**Problem to work on**
All records given below must be printed word for word.

Collected data
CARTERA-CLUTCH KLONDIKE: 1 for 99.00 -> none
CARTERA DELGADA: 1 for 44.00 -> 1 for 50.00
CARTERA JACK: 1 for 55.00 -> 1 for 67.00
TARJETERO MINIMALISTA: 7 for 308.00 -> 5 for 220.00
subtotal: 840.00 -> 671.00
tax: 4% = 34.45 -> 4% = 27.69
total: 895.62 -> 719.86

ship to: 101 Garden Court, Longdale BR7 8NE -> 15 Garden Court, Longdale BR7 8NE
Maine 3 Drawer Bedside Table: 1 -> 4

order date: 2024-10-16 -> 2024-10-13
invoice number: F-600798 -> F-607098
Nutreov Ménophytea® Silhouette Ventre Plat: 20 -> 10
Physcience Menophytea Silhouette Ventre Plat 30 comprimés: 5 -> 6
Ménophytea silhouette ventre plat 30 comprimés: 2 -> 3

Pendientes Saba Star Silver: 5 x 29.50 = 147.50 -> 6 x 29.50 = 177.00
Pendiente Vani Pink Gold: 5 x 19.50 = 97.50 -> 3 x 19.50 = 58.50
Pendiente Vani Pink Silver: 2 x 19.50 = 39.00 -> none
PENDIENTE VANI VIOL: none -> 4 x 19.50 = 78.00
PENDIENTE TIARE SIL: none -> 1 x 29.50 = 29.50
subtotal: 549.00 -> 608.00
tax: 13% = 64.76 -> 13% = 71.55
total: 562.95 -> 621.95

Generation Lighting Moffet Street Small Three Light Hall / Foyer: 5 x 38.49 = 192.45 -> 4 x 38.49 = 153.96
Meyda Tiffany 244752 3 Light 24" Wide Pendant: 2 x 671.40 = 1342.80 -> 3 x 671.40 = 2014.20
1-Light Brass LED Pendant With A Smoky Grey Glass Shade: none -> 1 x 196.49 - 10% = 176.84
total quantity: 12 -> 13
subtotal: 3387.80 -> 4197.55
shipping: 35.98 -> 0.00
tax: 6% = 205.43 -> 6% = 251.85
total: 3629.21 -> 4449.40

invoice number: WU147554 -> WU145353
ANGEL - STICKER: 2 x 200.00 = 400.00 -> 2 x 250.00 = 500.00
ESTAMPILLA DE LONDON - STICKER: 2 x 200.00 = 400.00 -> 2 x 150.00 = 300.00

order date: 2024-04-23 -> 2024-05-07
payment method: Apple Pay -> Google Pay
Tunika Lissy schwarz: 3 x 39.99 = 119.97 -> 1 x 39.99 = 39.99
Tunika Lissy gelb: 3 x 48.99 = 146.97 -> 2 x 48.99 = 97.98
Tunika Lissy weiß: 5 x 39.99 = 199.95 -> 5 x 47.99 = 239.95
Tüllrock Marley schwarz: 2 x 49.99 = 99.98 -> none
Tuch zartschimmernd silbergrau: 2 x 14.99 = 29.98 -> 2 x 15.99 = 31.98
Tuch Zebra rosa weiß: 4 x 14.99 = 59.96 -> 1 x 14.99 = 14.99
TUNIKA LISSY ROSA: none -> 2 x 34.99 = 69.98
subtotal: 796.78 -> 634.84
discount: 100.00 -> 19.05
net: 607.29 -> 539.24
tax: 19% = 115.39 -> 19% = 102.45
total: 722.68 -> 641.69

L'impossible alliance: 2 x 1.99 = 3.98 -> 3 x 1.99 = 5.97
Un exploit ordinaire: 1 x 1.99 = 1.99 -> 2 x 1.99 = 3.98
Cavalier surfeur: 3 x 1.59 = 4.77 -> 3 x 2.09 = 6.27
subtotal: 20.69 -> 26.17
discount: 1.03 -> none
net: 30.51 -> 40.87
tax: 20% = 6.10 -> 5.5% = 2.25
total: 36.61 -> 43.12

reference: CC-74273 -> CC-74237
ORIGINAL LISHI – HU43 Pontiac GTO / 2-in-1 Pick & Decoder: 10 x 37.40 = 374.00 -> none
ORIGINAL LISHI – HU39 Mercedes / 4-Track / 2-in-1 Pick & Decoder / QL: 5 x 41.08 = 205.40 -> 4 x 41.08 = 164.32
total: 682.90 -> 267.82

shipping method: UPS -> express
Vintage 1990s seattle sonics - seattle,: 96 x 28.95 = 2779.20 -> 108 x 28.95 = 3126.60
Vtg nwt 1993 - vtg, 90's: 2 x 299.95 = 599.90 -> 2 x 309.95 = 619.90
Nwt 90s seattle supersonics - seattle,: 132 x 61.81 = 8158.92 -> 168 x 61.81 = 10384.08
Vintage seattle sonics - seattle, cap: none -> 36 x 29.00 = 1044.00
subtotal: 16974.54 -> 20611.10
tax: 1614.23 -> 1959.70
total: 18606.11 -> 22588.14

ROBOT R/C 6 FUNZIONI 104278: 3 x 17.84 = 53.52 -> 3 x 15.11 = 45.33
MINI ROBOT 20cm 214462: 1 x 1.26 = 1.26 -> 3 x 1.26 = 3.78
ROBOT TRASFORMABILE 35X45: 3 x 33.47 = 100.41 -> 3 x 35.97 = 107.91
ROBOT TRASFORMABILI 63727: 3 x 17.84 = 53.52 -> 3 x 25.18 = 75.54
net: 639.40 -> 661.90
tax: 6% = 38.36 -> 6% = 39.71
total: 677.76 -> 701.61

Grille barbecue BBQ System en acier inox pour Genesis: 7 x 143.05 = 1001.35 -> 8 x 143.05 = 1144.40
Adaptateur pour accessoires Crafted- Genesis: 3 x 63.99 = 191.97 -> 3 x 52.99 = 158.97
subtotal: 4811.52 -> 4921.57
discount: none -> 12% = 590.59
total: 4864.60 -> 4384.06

**Solution for this task**
CARTERA-CLUTCH KLONDIKE: 1 for 99.00 -> none
CARTERA DELGADA: 1 for 44.00 -> 1 for 50.00
CARTERA JACK: 1 for 55.00 -> 1 for 67.00
TARJETERO MINIMALISTA: 7 for 308.00 -> 5 for 220.00
subtotal: 840.00 -> 671.00
tax: 4% = 34.45 -> 4% = 27.69
total: 895.62 -> 719.86

ship to: 101 Garden Court, Longdale BR7 8NE -> 15 Garden Court, Longdale BR7 8NE
Maine 3 Drawer Bedside Table: 1 -> 4

order date: 2024-10-16 -> 2024-10-13
invoice number: F-600798 -> F-607098
Nutreov Ménophytea® Silhouette Ventre Plat: 20 -> 10
Physcience Menophytea Silhouette Ventre Plat 30 comprimés: 5 -> 6
Ménophytea silhouette ventre plat 30 comprimés: 2 -> 3

Pendientes Saba Star Silver: 5 x 29.50 = 147.50 -> 6 x 29.50 = 177.00
Pendiente Vani Pink Gold: 5 x 19.50 = 97.50 -> 3 x 19.50 = 58.50
Pendiente Vani Pink Silver: 2 x 19.50 = 39.00 -> none
PENDIENTE VANI VIOL: none -> 4 x 19.50 = 78.00
PENDIENTE TIARE SIL: none -> 1 x 29.50 = 29.50
subtotal: 549.00 -> 608.00
tax: 13% = 64.76 -> 13% = 71.55
total: 562.95 -> 621.95

Generation Lighting Moffet Street Small Three Light Hall / Foyer: 5 x 38.49 = 192.45 -> 4 x 38.49 = 153.96
Meyda Tiffany 244752 3 Light 24" Wide Pendant: 2 x 671.40 = 1342.80 -> 3 x 671.40 = 2014.20
1-Light Brass LED Pendant With A Smoky Grey Glass Shade: none -> 1 x 196.49 - 10% = 176.84
total quantity: 12 -> 13
subtotal: 3387.80 -> 4197.55
shipping: 35.98 -> 0.00
tax: 6% = 205.43 -> 6% = 251.85
total: 3629.21 -> 4449.40

invoice number: WU147554 -> WU145353
ANGEL - STICKER: 2 x 200.00 = 400.00 -> 2 x 250.00 = 500.00
ESTAMPILLA DE LONDON - STICKER: 2 x 200.00 = 400.00 -> 2 x 150.00 = 300.00

order date: 2024-04-23 -> 2024-05-07
payment method: Apple Pay -> Google Pay
Tunika Lissy schwarz: 3 x 39.99 = 119.97 -> 1 x 39.99 = 39.99
Tunika Lissy gelb: 3 x 48.99 = 146.97 -> 2 x 48.99 = 97.98
Tunika Lissy weiß: 5 x 39.99 = 199.95 -> 5 x 47.99 = 239.95
Tüllrock Marley schwarz: 2 x 49.99 = 99.98 -> none
Tuch zartschimmernd silbergrau: 2 x 14.99 = 29.98 -> 2 x 15.99 = 31.98
Tuch Zebra rosa weiß: 4 x 14.99 = 59.96 -> 1 x 14.99 = 14.99
TUNIKA LISSY ROSA: none -> 2 x 34.99 = 69.98
subtotal: 796.78 -> 634.84
discount: 100.00 -> 19.05
net: 607.29 -> 539.24
tax: 19% = 115.39 -> 19% = 102.45
total: 722.68 -> 641.69

L'impossible alliance: 2 x 1.99 = 3.98 -> 3 x 1.99 = 5.97
Un exploit ordinaire: 1 x 1.99 = 1.99 -> 2 x 1.99 = 3.98
Cavalier surfeur: 3 x 1.59 = 4.77 -> 3 x 2.09 = 6.27
subtotal: 20.69 -> 26.17
discount: 1.03 -> none
net: 30.51 -> 40.87
tax: 20% = 6.10 -> 5.5% = 2.25
total: 36.61 -> 43.12

reference: CC-74273 -> CC-74237
ORIGINAL LISHI – HU43 Pontiac GTO / 2-in-1 Pick & Decoder: 10 x 37.40 = 374.00 -> none
ORIGINAL LISHI – HU39 Mercedes / 4-Track / 2-in-1 Pick & Decoder / QL: 5 x 41.08 = 205.40 -> 4 x 41.08 = 164.32
total: 682.90 -> 267.82

shipping method: UPS -> express
Vintage 1990s seattle sonics - seattle,: 96 x 28.95 = 2779.20 -> 108 x 28.95 = 3126.60
Vtg nwt 1993 - vtg, 90's: 2 x 299.95 = 599.90 -> 2 x 309.95 = 619.90
Nwt 90s seattle supersonics - seattle,: 132 x 61.81 = 8158.92 -> 168 x 61.81 = 10384.08
Vintage seattle sonics - seattle, cap: none -> 36 x 29.00 = 1044.00
subtotal: 16974.54 -> 20611.10
tax: 1614.23 -> 1959.70
total: 18606.11 -> 22588.14

ROBOT R/C 6 FUNZIONI 104278: 3 x 17.84 = 53.52 -> 3 x 15.11 = 45.33
MINI ROBOT 20cm 214462: 1 x 1.26 = 1.26 -> 3 x 1.26 = 3.78
ROBOT TRASFORMABILE 35X45: 3 x 33.47 = 100.41 -> 3 x 35.97 = 107.91
ROBOT TRASFORMABILI 63727: 3 x 17.84 = 53.52 -> 3 x 25.18 = 75.54
net: 639.40 -> 661.90
tax: 6% = 38.36 -> 6% = 39.71
total: 677.76 -> 701.61

Grille barbecue BBQ System en acier inox pour Genesis: 7 x 143.05 = 1001.35 -> 8 x 143.05 = 1144.40
Adaptateur pour accessoires Crafted- Genesis: 3 x 63.99 = 191.97 -> 3 x 52.99 = 158.97
subtotal: 4811.52 -> 4921.57
discount: none -> 12% = 590.59
total: 4864.60 -> 4384.06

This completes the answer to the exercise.